The 808 PureView has Carl Zeiss 5-element lens with f/2.4 aperture and 8.02 mm focal length (35 mm equivalent focal length is 26 mm in 16:9 and 28 mm in 4:3 aspect ratio). Focus range is from 15 cm to infinity (throughout the zoom range).

The optics are based on a shiftable fixed-focus lens; similar to the prime lenses in most Zeiss Planar or Tessar optics, focus is achieved by varying the distance to the image sensor (unit focusing lens). This construction has the advantage that no movable focus group is needed. Considerable movable (focus-range) lens groups need a minimum of one additional adaptive lens element in both the moved group and the stationary group, increasing the number of elements by at least two. This increases unwanted reflections as well as overall tolerances and therefore decreases sharpness.

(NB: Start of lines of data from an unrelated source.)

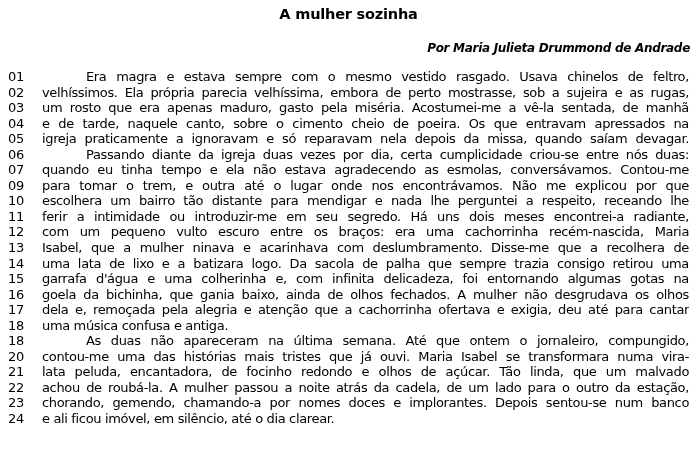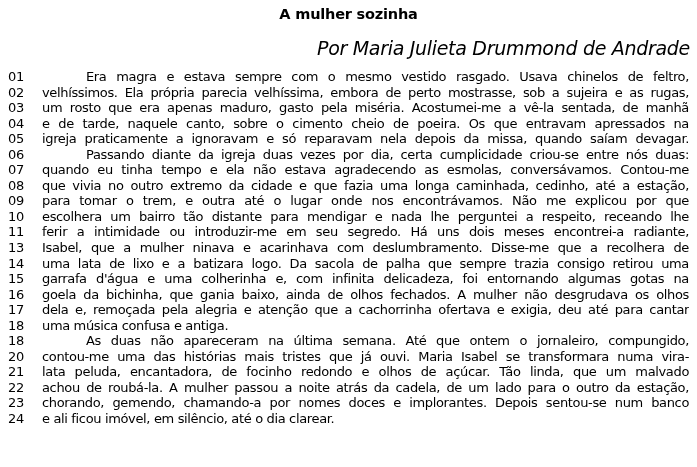--- a/index.html
+++ b/index.html
@@ -31,9 +31,10 @@
       top: 39px;
       right: 7px;
       font-style: italic;
-      font-size: 19px;
+      font-size: 12px;
       line-height: 18px;
       letter-spacing: -0.3px;
+      font-weight: bold;
     }
     .body-lines {
       position: absolute;

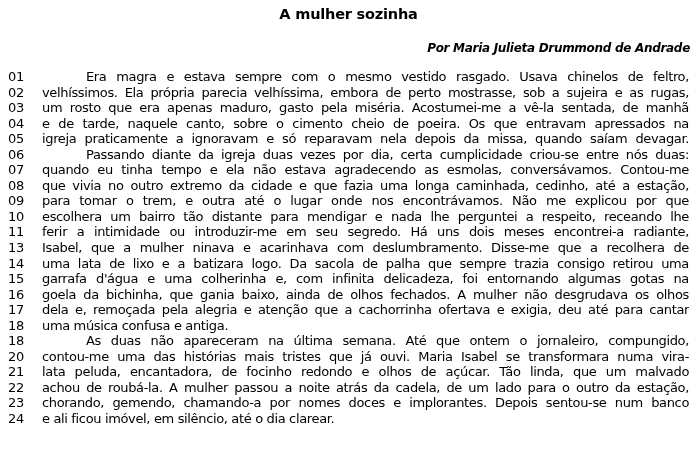--- a/index.html
+++ b/index.html
@@ -111,10 +111,6 @@
         <span class="line-text" style="word-spacing: 4.68099px; text-align: left; text-align-last: left;">quando eu tinha tempo e ela não estava agradecendo as esmolas, conversávamos. Contou-me</span>
       </div>
       <div class="line">
-        <span class="line-num">08</span>
-        <span class="line-text" style="word-spacing: 3.12695px; text-align: left; text-align-last: left;">que vivia no outro extremo da cidade e que fazia uma longa caminhada, cedinho, até a estação,</span>
-      </div>
-      <div class="line">
         <span class="line-num">09</span>
         <span class="line-text" style="word-spacing: 5.45508px; text-align: left; text-align-last: left;">para tomar o trem, e outra até o lugar onde nos encontrávamos. Não me explicou por que</span>
       </div>

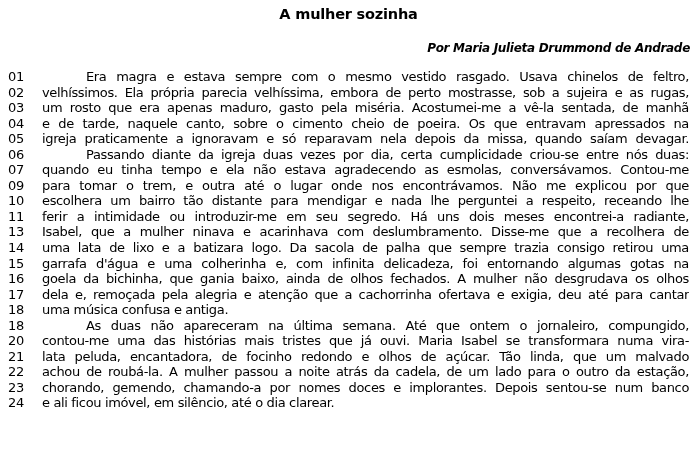--- a/index.html
+++ b/index.html
@@ -123,6 +123,10 @@
         <span class="line-text" style="word-spacing: 5.82812px; text-align: left; text-align-last: left;">ferir a intimidade ou introduzir-me em seu segredo. Há uns dois meses encontrei-a radiante,</span>
       </div>
       <div class="line">
+        <span class="line-num">12</span>
+        <span class="line-text" style="word-spacing: 7.16276px; text-align: left; text-align-last: left;">com um pequeno vulto escuro entre os braços: era uma cachorrinha recém-nascida, Maria</span>
+      </div>
+      <div class="line">
         <span class="line-num">13</span>
         <span class="line-text" style="word-spacing: 5.0637px; text-align: right; text-align-last: left;">Isabel, que a mulher ninava e acarinhava com deslumbramento. Disse-me que a recolhera de</span>
       </div>

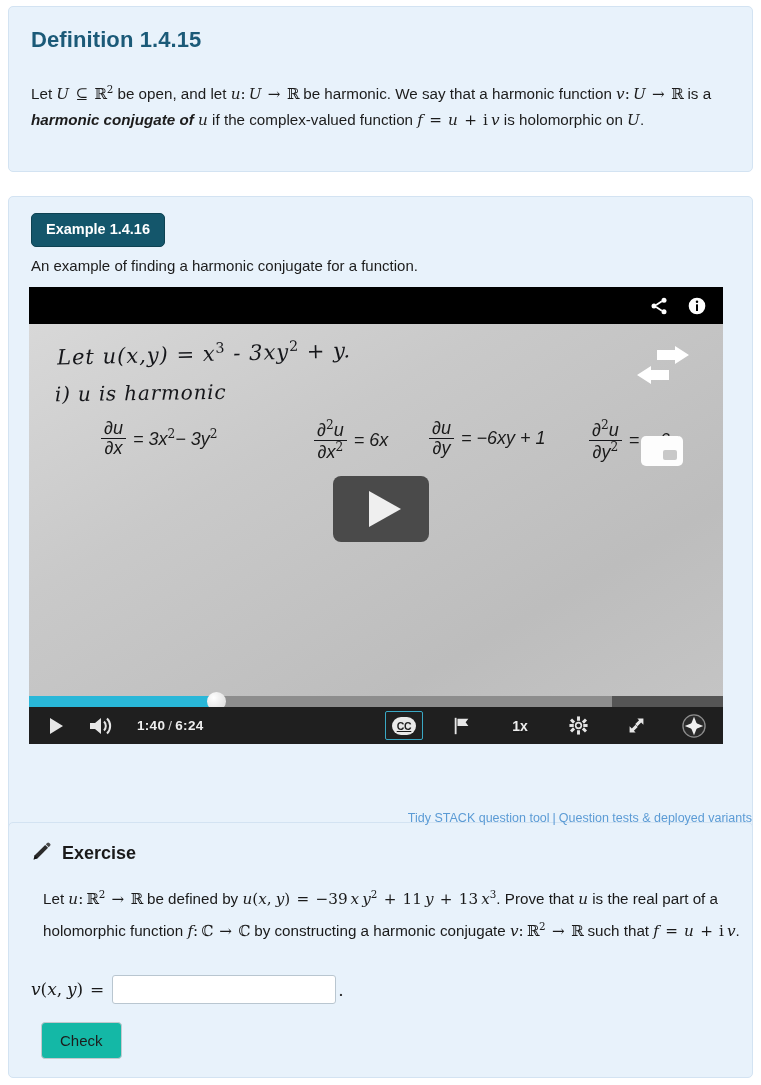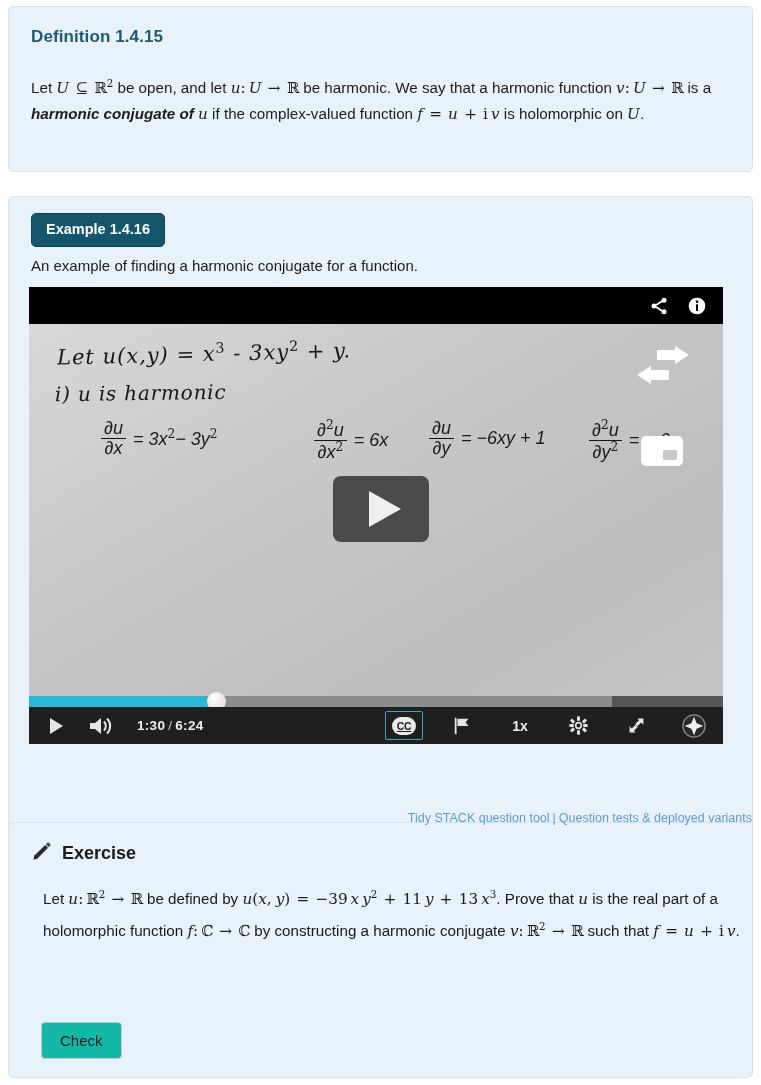--- a/index.html
+++ b/index.html
@@ -34,7 +34,7 @@
     padding: 16px 22px 0 22px;
   }
   .def-title {
-    font-size: 17px;
+    font-size: 22px;
     font-weight: bold;
     color: #1b5a78;
     margin: 4px 0 16px 0;

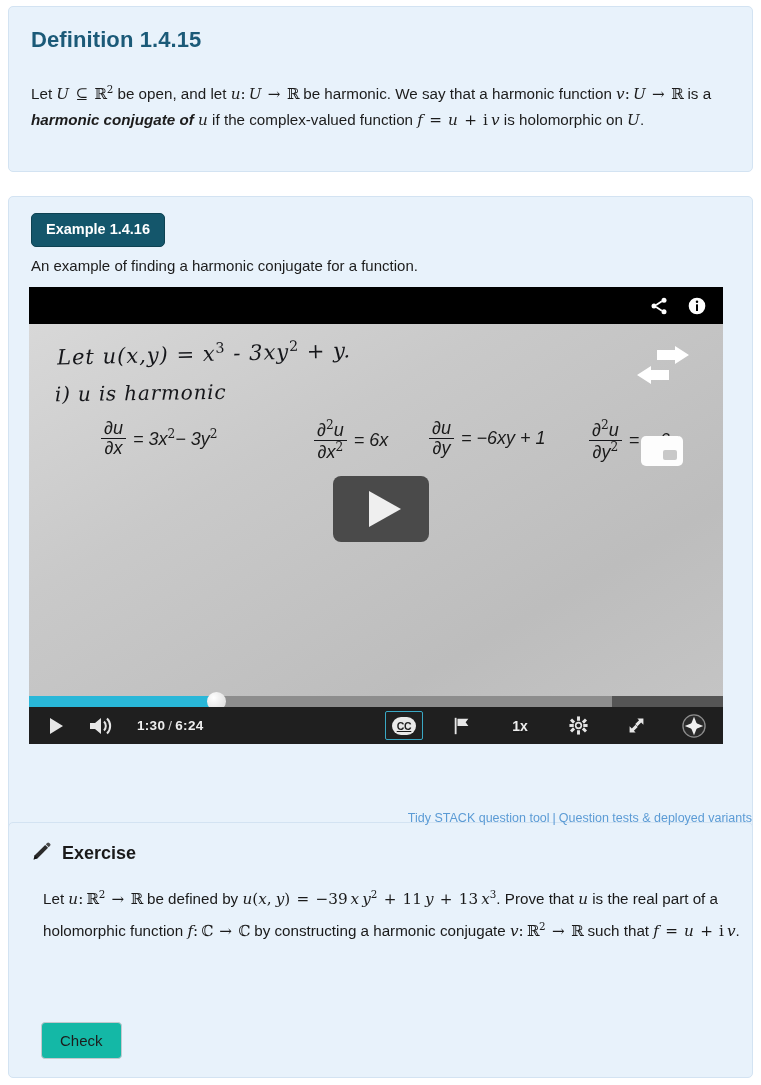--- a/index.html
+++ b/index.html
@@ -397,7 +397,7 @@
           </svg>
         </span>
         <span class="time-display">
-          <span>1:30</span><span class="sep">/</span><span>6:24</span>
+          <span>1:40</span><span class="sep">/</span><span>6:24</span>
         </span>
 
         <span class="right-controls">

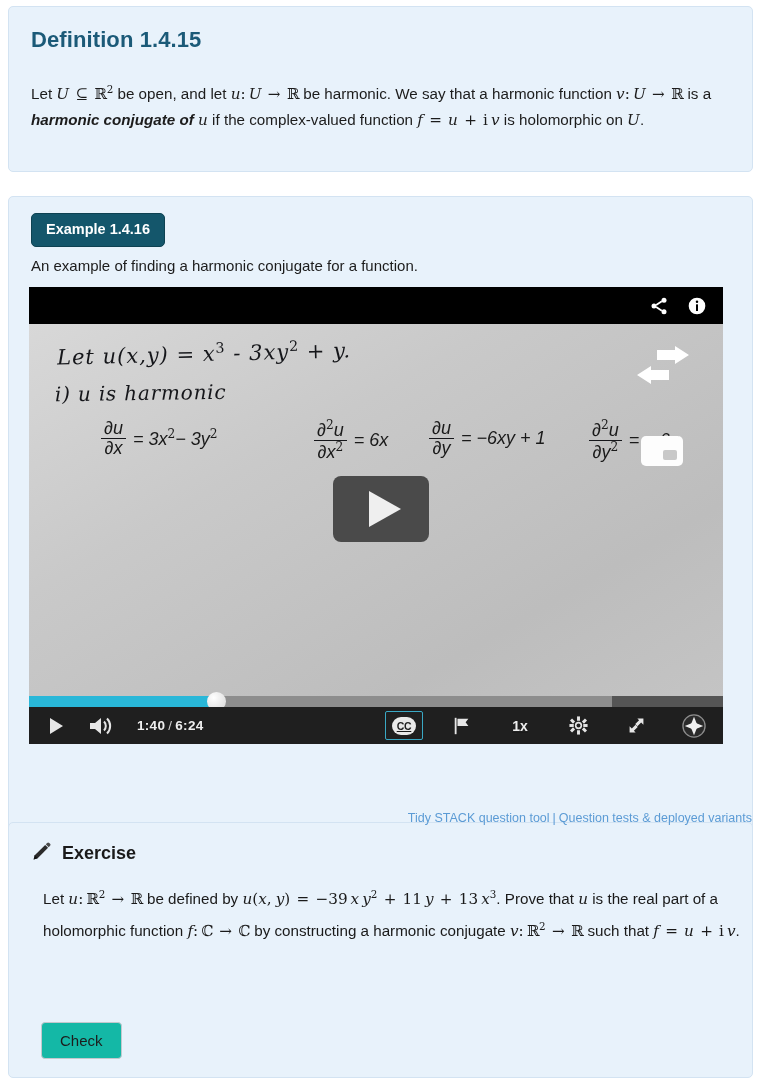--- a/index.html
+++ b/index.html
@@ -469,6 +469,11 @@
       Let <span class="m">u</span><span class="mup">:</span> <span class="bb">ℝ</span><span class="supn">2</span> <span class="op">→</span> <span class="bb">ℝ</span> be defined by <span class="m">u</span><span class="mup">(</span><span class="m">x</span><span class="mup">,</span> <span class="m">y</span><span class="mup">)</span> <span class="op">=</span> <span class="mup">−39</span> <span class="m">x</span> <span class="m">y</span><span class="supn">2</span> <span class="op">+</span> <span class="mup">11</span> <span class="m">y</span> <span class="op">+</span> <span class="mup">13</span> <span class="m">x</span><span class="supn">3</span>. Prove that <span class="m">u</span> is the real part of a holomorphic function <span class="m">f</span><span class="mup">:</span> <span class="bb">ℂ</span> <span class="op">→</span> <span class="bb">ℂ</span> by constructing a harmonic conjugate <span class="m">v</span><span class="mup">:</span> <span class="bb">ℝ</span><span class="supn">2</span> <span class="op">→</span> <span class="bb">ℝ</span> such that <span class="m">f</span> <span class="op">=</span> <span class="m">u</span> <span class="op">+</span> <span class="mup">i</span> <span class="m">v</span>.
     </div>
 
+    <div class="answer-row">
+      <span><span class="m">v</span><span class="mup">(</span><span class="m">x</span><span class="mup">,</span> <span class="m">y</span><span class="mup">)</span> <span class="op">=</span></span>
+      <input id="answer-input" type="text" value="" style="">
+      <span class="answer-period">.</span>
+    </div>
 
     <button id="check-button">Check</button>
   </div>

The lens consists of only 1 group with molded elements, which gives a highly stable, precise mechanical alignment. The lenses are partly made of plastic, which provides sufficient stability at this size and as a 1-group lens and has the significant advantage of making it possible to use extreme aspheric shaped lens elements.

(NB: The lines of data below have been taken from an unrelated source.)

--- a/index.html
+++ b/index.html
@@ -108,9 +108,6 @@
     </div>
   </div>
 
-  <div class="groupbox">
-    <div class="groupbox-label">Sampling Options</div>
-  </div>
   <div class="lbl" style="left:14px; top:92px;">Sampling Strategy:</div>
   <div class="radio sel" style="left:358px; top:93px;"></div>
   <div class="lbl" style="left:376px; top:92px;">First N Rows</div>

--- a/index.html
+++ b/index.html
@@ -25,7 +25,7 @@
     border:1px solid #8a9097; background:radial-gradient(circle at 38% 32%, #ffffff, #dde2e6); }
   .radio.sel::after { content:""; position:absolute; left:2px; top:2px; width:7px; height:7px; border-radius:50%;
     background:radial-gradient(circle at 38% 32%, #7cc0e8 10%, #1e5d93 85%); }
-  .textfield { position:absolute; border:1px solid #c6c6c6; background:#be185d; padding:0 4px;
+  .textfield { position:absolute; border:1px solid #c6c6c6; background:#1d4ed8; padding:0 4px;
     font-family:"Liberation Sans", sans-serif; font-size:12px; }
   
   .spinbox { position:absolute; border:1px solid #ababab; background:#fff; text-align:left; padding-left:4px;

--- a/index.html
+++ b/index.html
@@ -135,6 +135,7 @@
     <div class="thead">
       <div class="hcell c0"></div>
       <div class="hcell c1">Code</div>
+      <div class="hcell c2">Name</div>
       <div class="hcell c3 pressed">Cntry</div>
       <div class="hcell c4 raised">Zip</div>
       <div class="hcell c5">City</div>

5 all-aspherical lens elements are used, making it possible to increase border-sharpness and lower distortion and astigmatism. The high–refractive index, low-dispersion glass additionally helps reduce chromatic aberrations. A neutral density filter with approximately ND8 (3 f-stops) is employed for shooting in high light levels where normally a smaller aperture would be set. Although the lens is named a Tessar, it has almost nothing in common with the 4 element in 3 group, non-aspherical original Tessar.

Due to the comparatively large 1/1.2 in sensor and the comparatively fast lens with f/2.4 aperture, the camera has a quite shallow depth of field, equivalent to approximately f/7.8 at 26 mm on 35 mm full-frame.

==== Shutter ====
The 808 PureView has a mechanical shutter with short shutter lag and ND8 (3 f-stops) neutral density filter.

=== Audio ===
The 808 PureView employs Dolby Headphone software to transform stereo content to surround via a 3.5 mm A/V jack. It also includes Dolby Digital Plus software to provide 5.1 surround sound via HDMI or DLNA. The dual software elements from Dolby are embedded into the Nokia Belle feature pack 1 OS.

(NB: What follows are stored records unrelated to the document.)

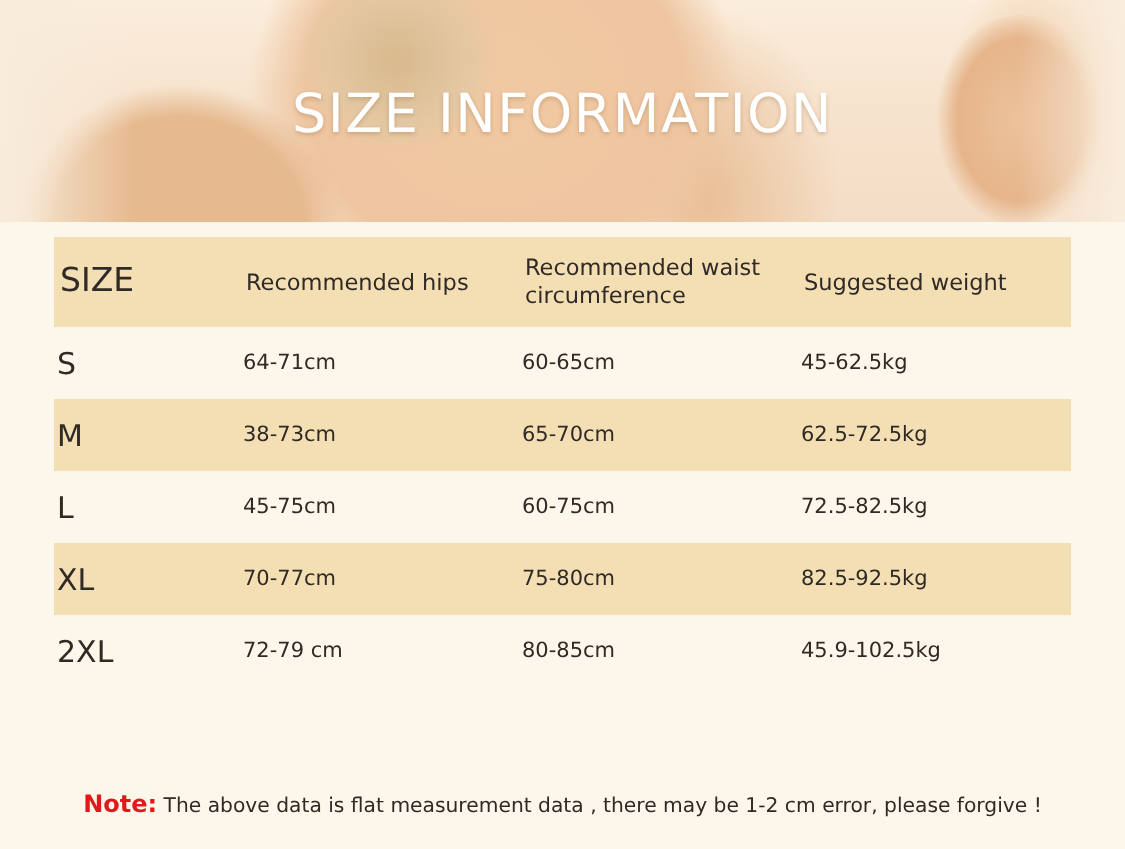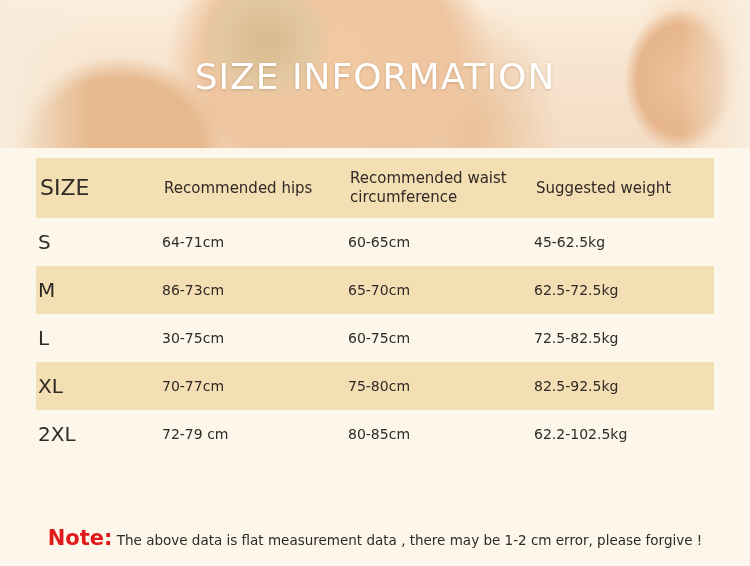--- a/index.html
+++ b/index.html
@@ -193,7 +193,7 @@
         </tr>
         <tr class="even">
           <td class="size-col">M</td>
-          <td>86-73cm</td>
+          <td>38-73cm</td>
           <td>65-70cm</td>
           <td>62.5-72.5kg</td>
         </tr>

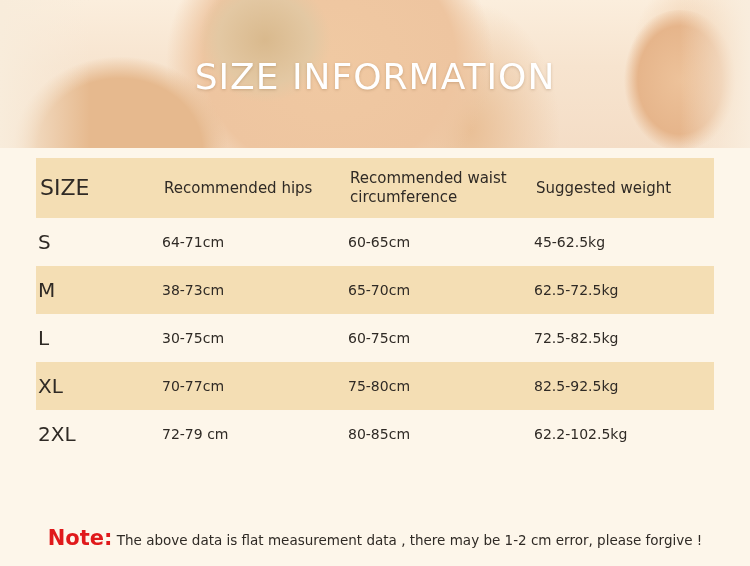--- a/index.html
+++ b/index.html
@@ -199,7 +199,7 @@
         </tr>
         <tr class="odd">
           <td class="size-col">L</td>
-          <td>30-75cm</td>
+          <td>45-75cm</td>
           <td>60-75cm</td>
           <td>72.5-82.5kg</td>
         </tr>

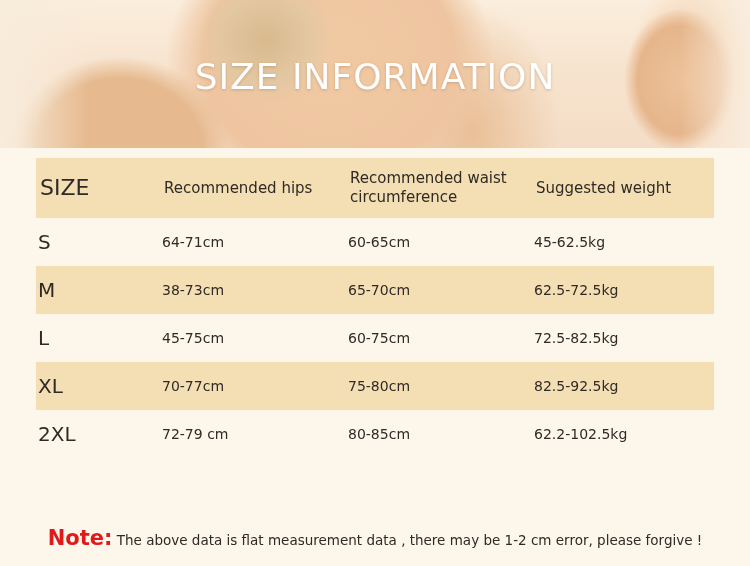--- a/index.html
+++ b/index.html
@@ -213,7 +213,7 @@
           <td class="size-col">2XL</td>
           <td>72-79 cm</td>
           <td>80-85cm</td>
-          <td>62.2-102.5kg</td>
+          <td>45.9-102.5kg</td>
         </tr>
       </tbody>
     </table>

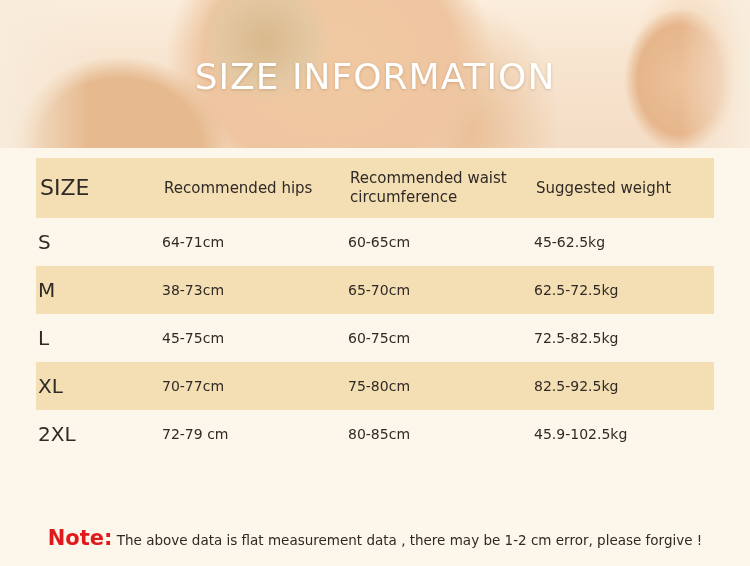--- a/index.html
+++ b/index.html
@@ -151,7 +151,7 @@
   .note .note-label {
     color: #e0191b;
     font-weight: 700;
-    font-size: 21px;
+    font-size: 16px;
   }
 </style>
 </head>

The 808 PureView is the first device to include the Nokia Rich Recording technology and has a frequency range between 25 Hz to around 19 kHz. The 808 PureView can capture sounds at the loudness level of up to 145 decibels without distortion. The two microphones, located at the top and the bottom enable ambient stereo recording. The audio encoding is done in AAC high profile, 256 kbit/s, 48000 Hz.

== Reception ==
The 808 PureView won the award for "Best New Mobile Handset, Device or Tablet" at Mobile World Congress (MWC) 2012, and the award for Best Imaging Innovation for 2012 from the Technical Image Press Association. It was also given a Gold Award by Digital Photography Review.